Le azioni per raggiungere una “Land Degradation Neutrality” individuate dalle Nazioni Unite si concentrano su due direzioni: evitare nuova degradazione dei suoli e invertire la tendenza tramite il ripristino dei suoli danneggiati. Ognuna di queste pratiche dovrebbe basarsi su una raccolta dati scientificamente accurata, ma soprattutto deve essere interdisciplinare e partecipativa. Un approccio, cioè, integrato, basato sul coinvolgimento delle categorie coinvolte direttamente nella gestione dei territori, in primis quelle più vulnerabili (donne e comunità locali), in sinergia con altri obiettivi globali come quelli dell’Agenda 2030, dalla lotta alla povertà e dei diritti umani. Una sfida cruciale è rendere più sostenibile l’agricoltura, responsabile da sola dell’80% della deforestazione e che consuma il 70% dell’acqua dolce, tramite incentivi per buone pratiche ed eliminazione di quelli che consumano più risorse.
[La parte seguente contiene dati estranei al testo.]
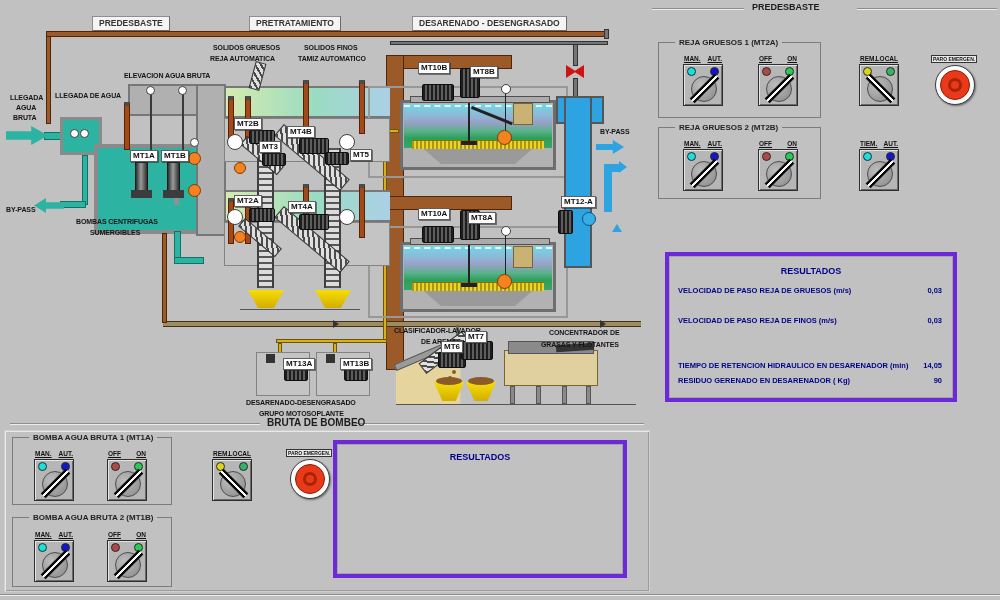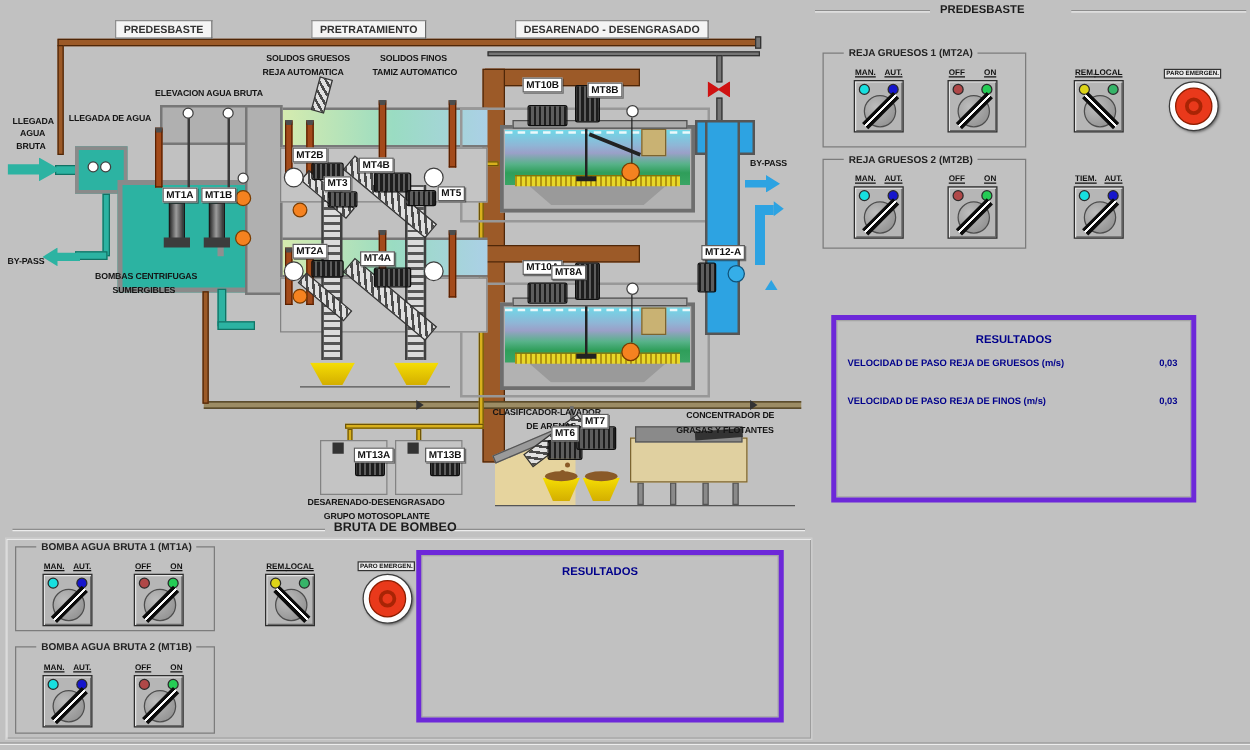"MT8A" div.tag { left: 441px -> 468px }
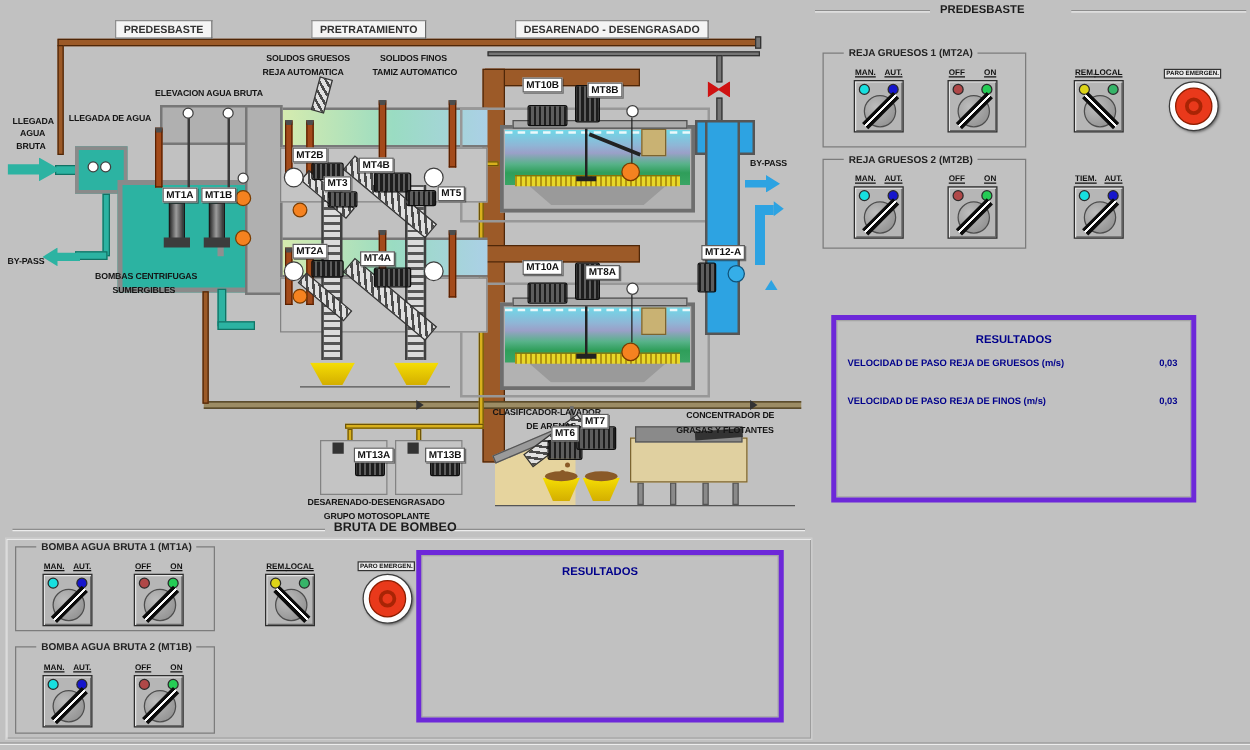"TIEMPO DE RETENCION HIDRAULICO EN" div.rrow { html: none -> <div> <span>TIEMPO DE RETENCION HIDRAULICO EN DESARENADOR (min)</span> <span>14,05</span> </div> }
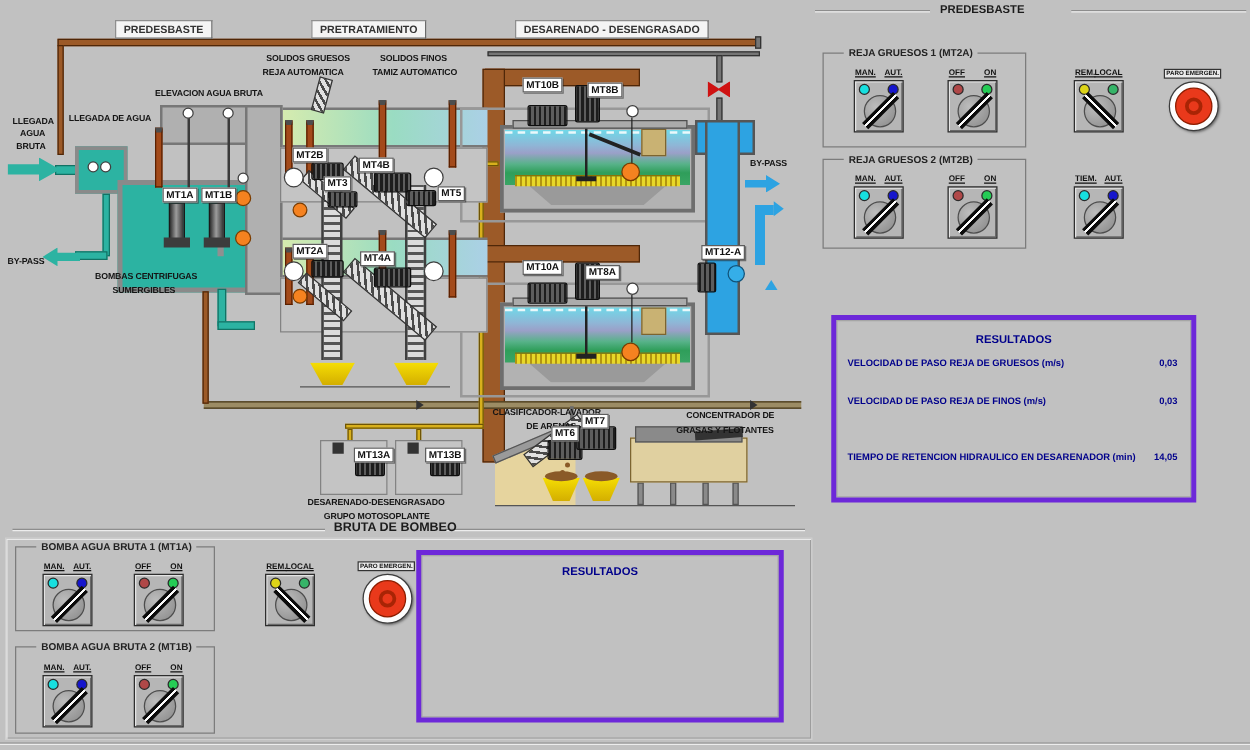"RESIDUO GERENADO EN DESARENADOR (" div.rrow { html: none -> <div> <span>RESIDUO GERENADO EN DESARENADOR ( Kg)</span> <span>90</span> </div> }
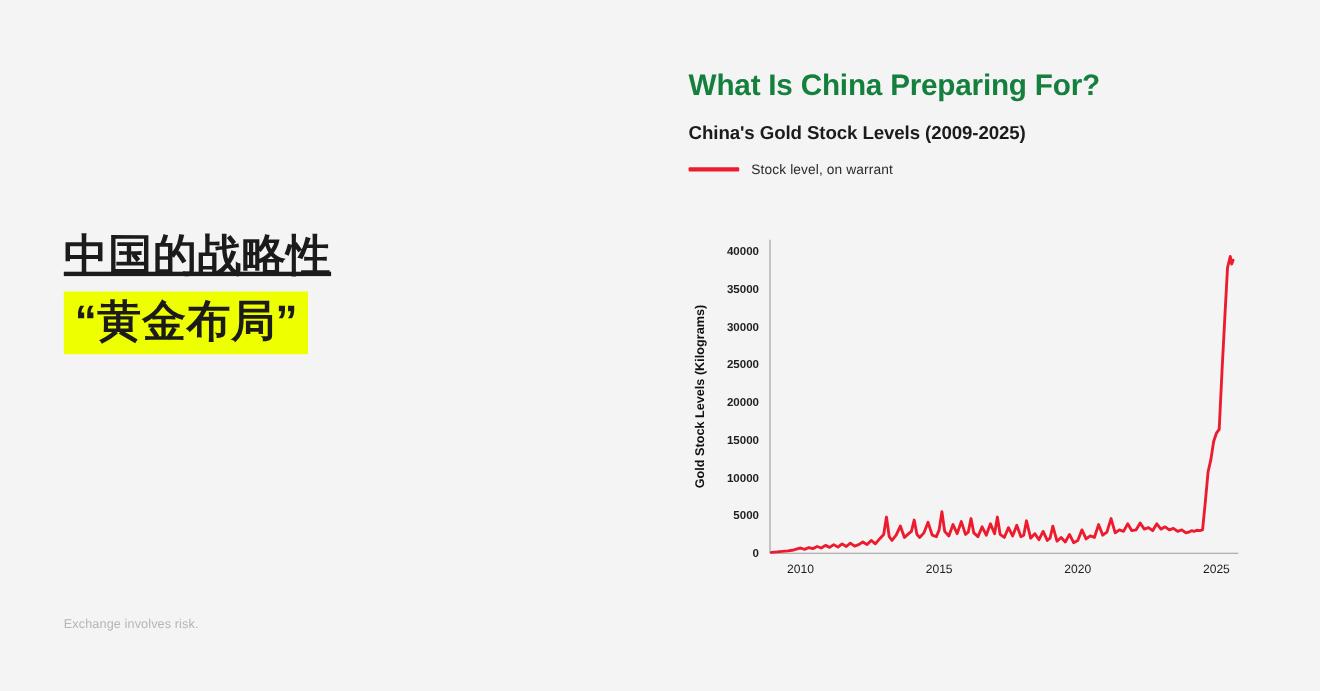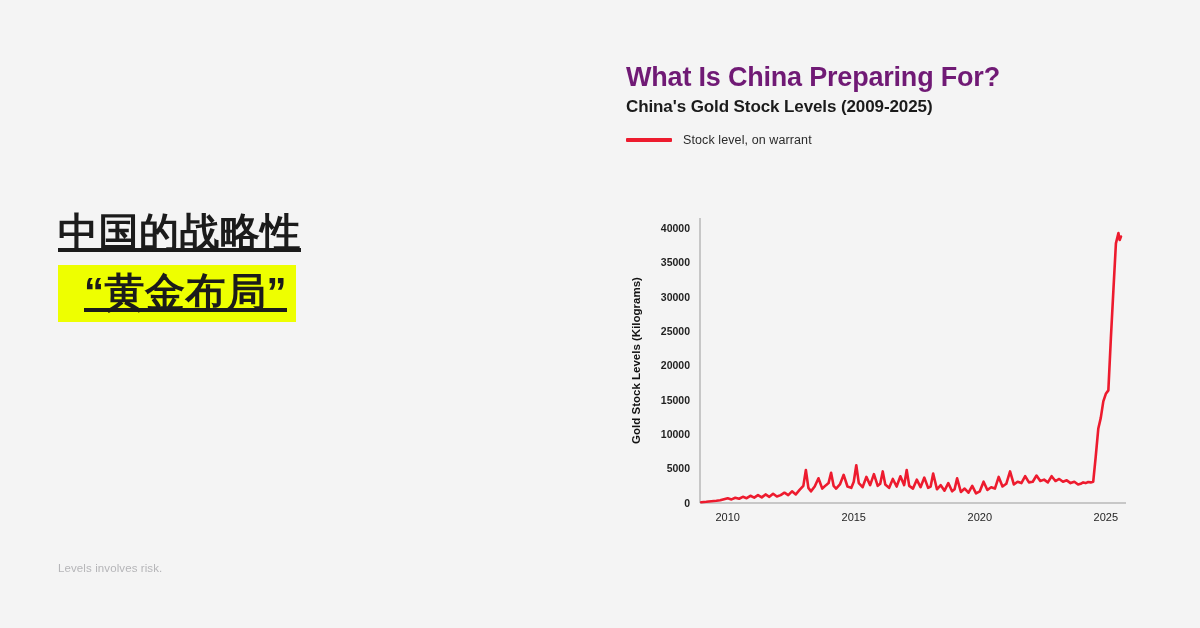"What Is China Preparing For?" #chart-title { color: #701a75 -> #15803d }
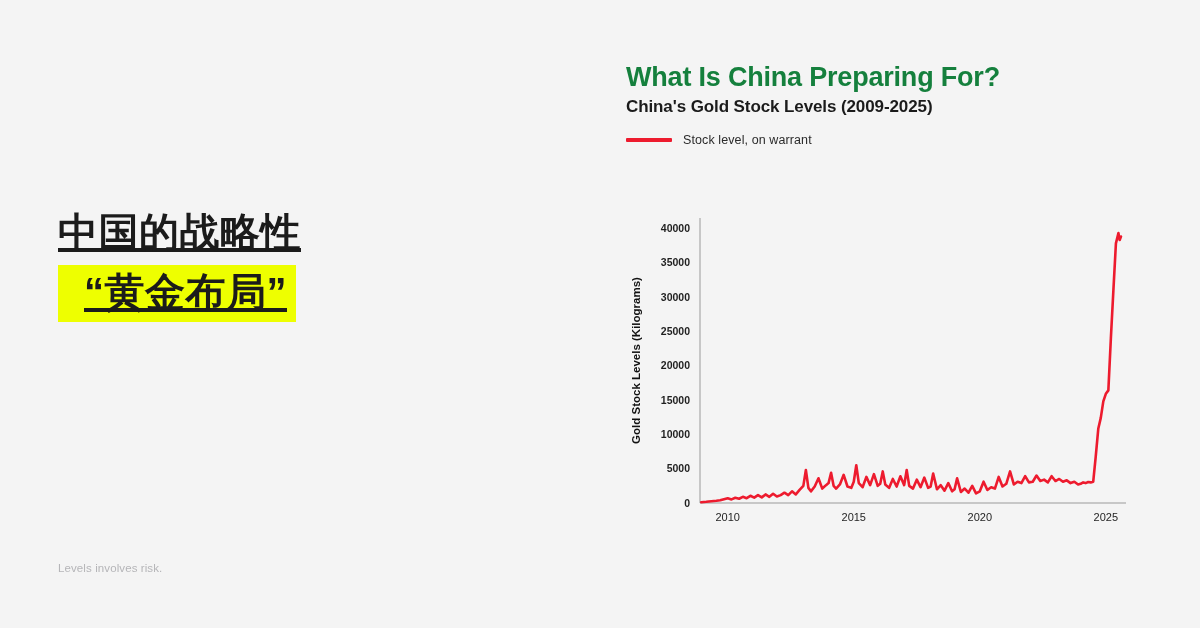"China's Gold Stock Levels (2009-2025)" #chart-subtitle { margin-top: 4px -> 18px }
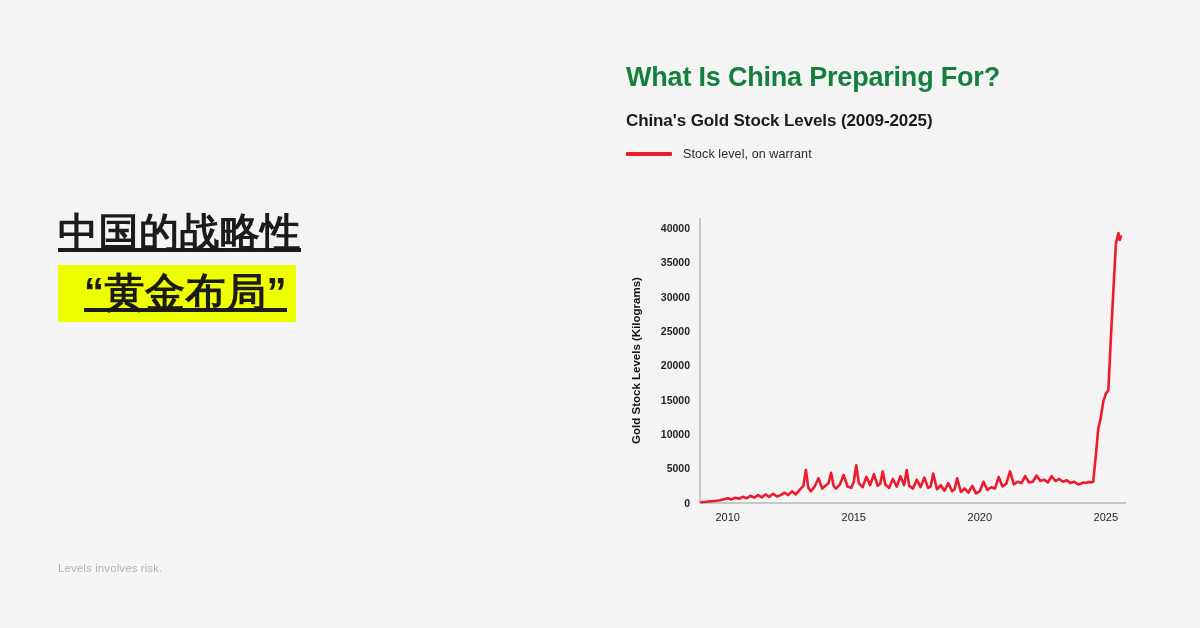"“黄金布局”" .headline-hl { padding: 3px 9px 5px 26px -> 3px 9px 5px 10px; text-decoration: underline -> none }
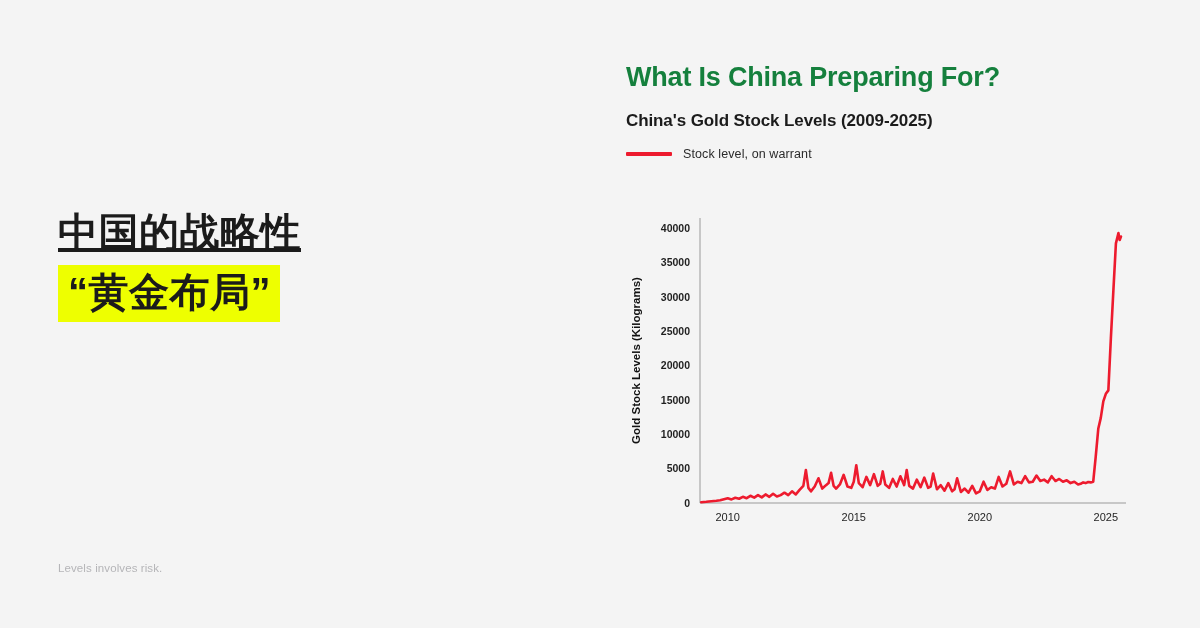"Levels involves risk." div { text: Levels -> Exchange }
Il ripristino dei territori, scrivono gli autori del Global Land Outlook, consente allo stesso tempo di contrastare e mitigare gli effetti dei cambiamenti climatici, ed è economicamente conveniente: ogni dollaro investito nel ripristino si stima possa restituire tra i 7 e i 30 dollari in benefici economici.

Tra le iniziative di ripristino figurano, oltre alle molte a scala locale, alcune grandiose come la Grande Muraglia Verde africana, che consiste in una distesa di alberi lunga quasi ottomila chilometri nel Sahel. Annunciato nel 2007, il progetto è pensato con criteri più moderni rispetto alla sua omologa cinese, prevenendone i potenziali effetti negativi ambientali. Dopo 15 anni è però ancora alle battute iniziali tra ritardi, ostacoli organizzativi e infrastrutturali.

Alcune Ong presenti al summit di Abidjan come Save Environment and People Agency, dello Zambia, sostengono che al di là delle dichiarazioni la volontà di coinvolgere società civile, donne e gruppi marginalizzati rimanga solo un impegno di facciata.

Il mondo, scrivono gli autori del Global Land Outlook, si trova ad affrontare una confluenza di crisi senza precedenti: la pandemia COVID-19 si è fusa con i continui e inarrestabili cambiamenti globali del clima, del territorio e della biodiversità. Nel frattempo si è aggiunta anche la guerra in Ucraina, che minaccia di provocare una gravissima crisi alimentare nei paesi già esposti alla siccità. La strada contro gli impatti di desertificazione e siccità è ancora lunga, ma intraprenderla senza ulteriori tentennamenti diventa sempre più urgente.